## Work request
Write out, exactly and only, the lines that run from the top of the records to the line with "order date: 2021-09-06 -> 2021-09-09". Include both ends; exclude pictures.
=== Begin Enclosure ===
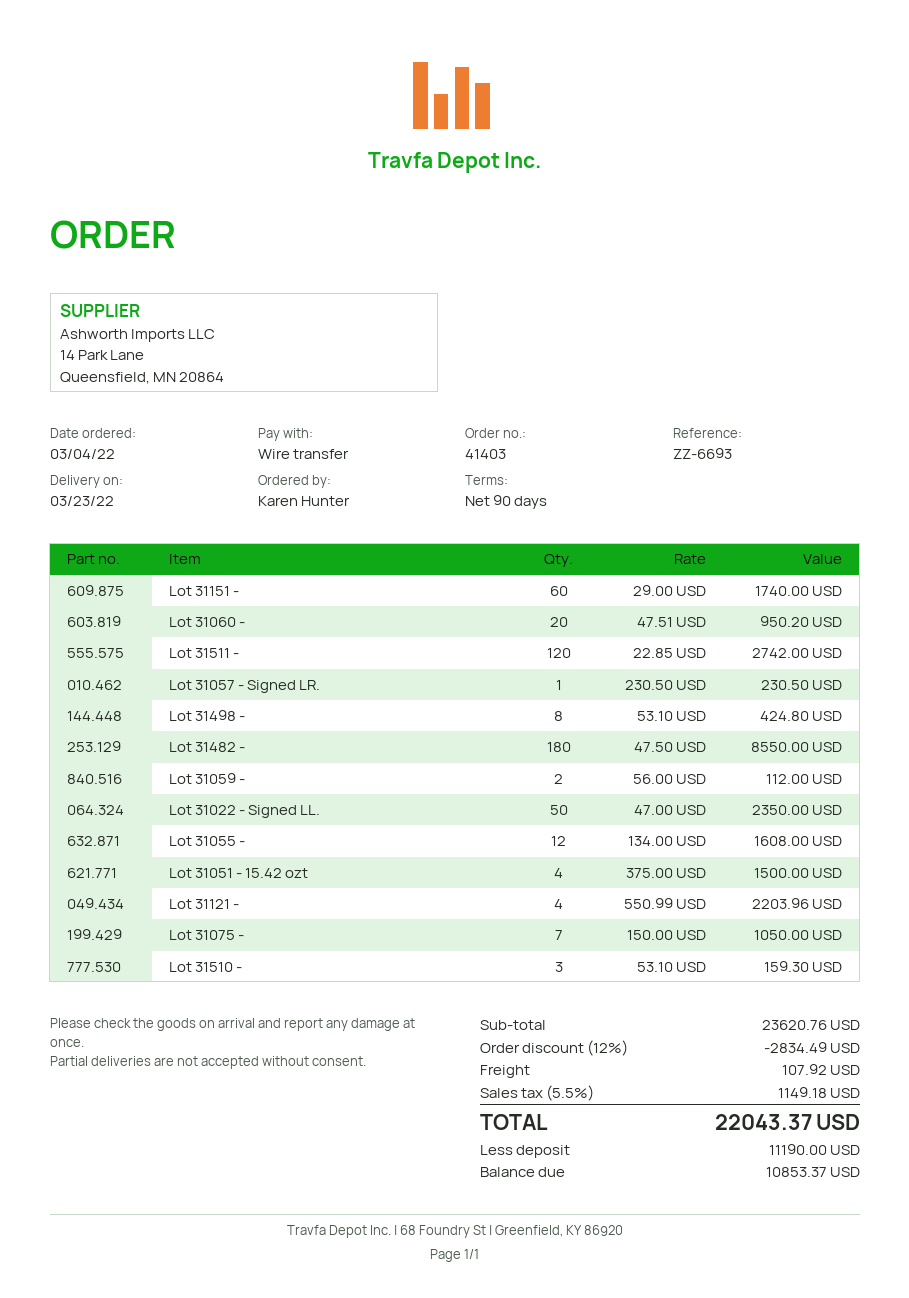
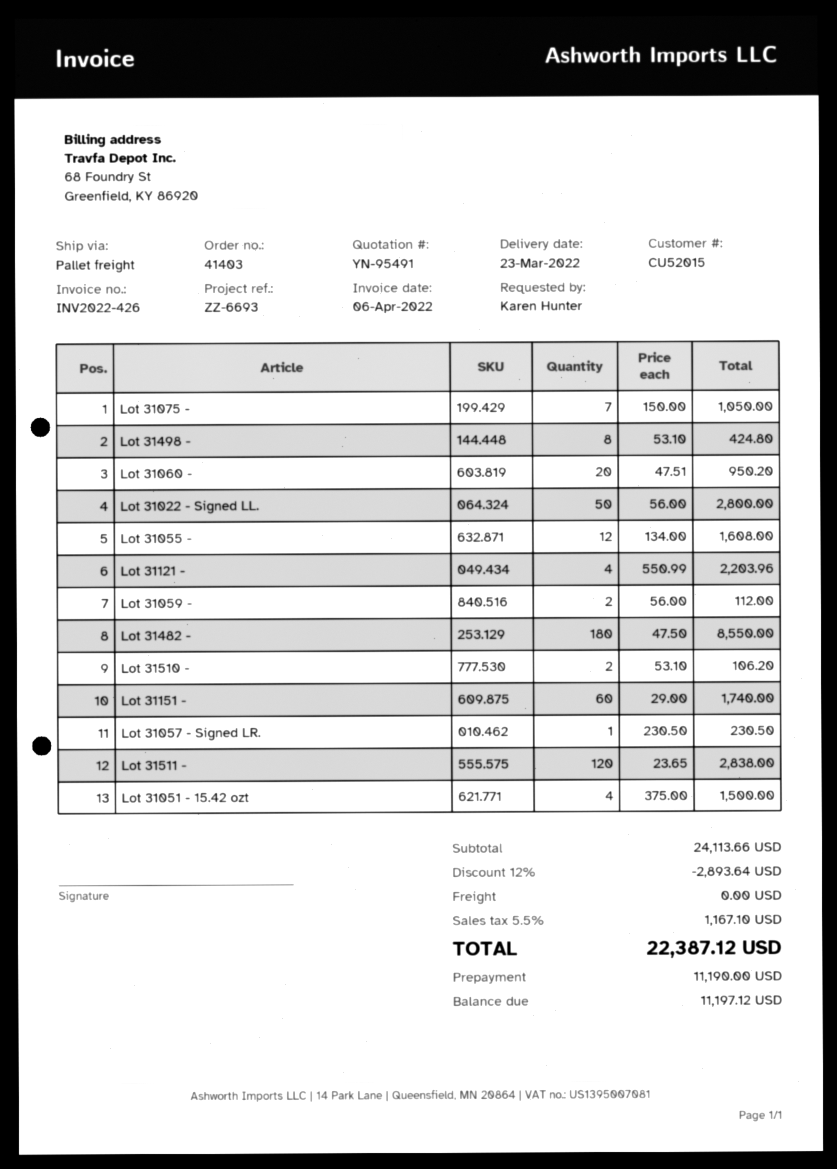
Lot 31511 -: 120 x 22.85 = 2742.00 -> 120 x 23.65 = 2838.00
Lot 31022 - Signed LL.: 50 x 47.00 = 2350.00 -> 50 x 56.00 = 2800.00
Lot 31510 -: 3 x 53.10 = 159.30 -> 2 x 53.10 = 106.20
subtotal: 23620.76 -> 24113.66
discount: 12% = 2834.49 -> 12% = 2893.64
shipping: 107.92 -> 0.00
tax: 5.5% = 1149.18 -> 5.5% = 1167.10
total: 22043.37 -> 22387.12
balance: 10853.37 -> 11197.12

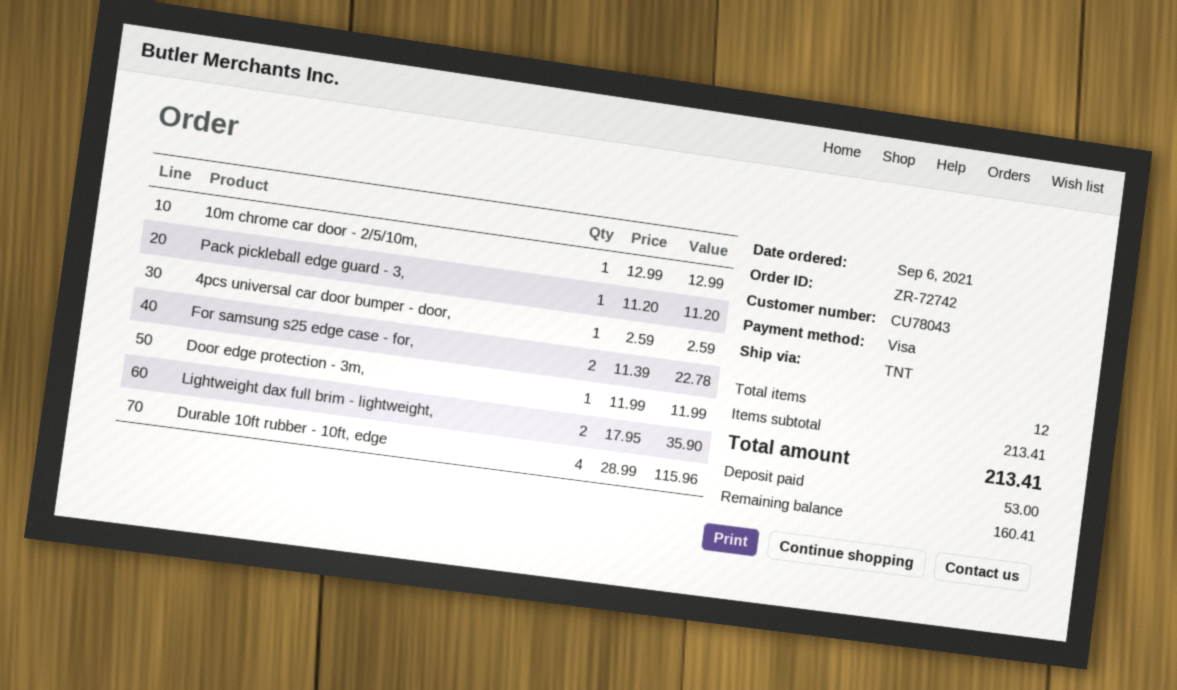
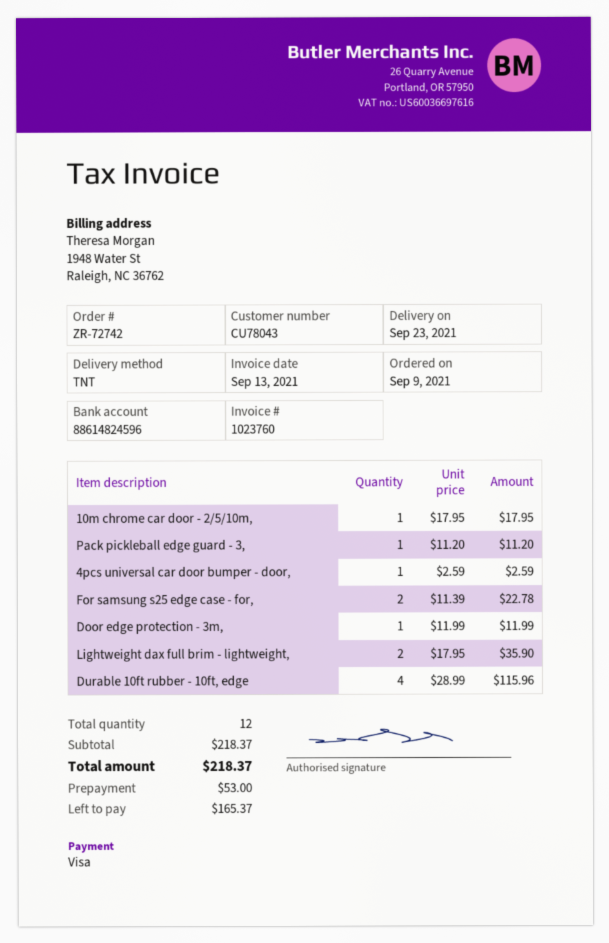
order date: 2021-09-06 -> 2021-09-09
10m chrome car door - 2/5/10m,: 1 x 12.99 = 12.99 -> 1 x 17.95 = 17.95
subtotal: 213.41 -> 218.37
total: 213.41 -> 218.37
balance: 160.41 -> 165.37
=== End Enclosure ===
## Finished exercise
Lot 31511 -: 120 x 22.85 = 2742.00 -> 120 x 23.65 = 2838.00
Lot 31022 - Signed LL.: 50 x 47.00 = 2350.00 -> 50 x 56.00 = 2800.00
Lot 31510 -: 3 x 53.10 = 159.30 -> 2 x 53.10 = 106.20
subtotal: 23620.76 -> 24113.66
discount: 12% = 2834.49 -> 12% = 2893.64
shipping: 107.92 -> 0.00
tax: 5.5% = 1149.18 -> 5.5% = 1167.10
total: 22043.37 -> 22387.12
balance: 10853.37 -> 11197.12

order date: 2021-09-06 -> 2021-09-09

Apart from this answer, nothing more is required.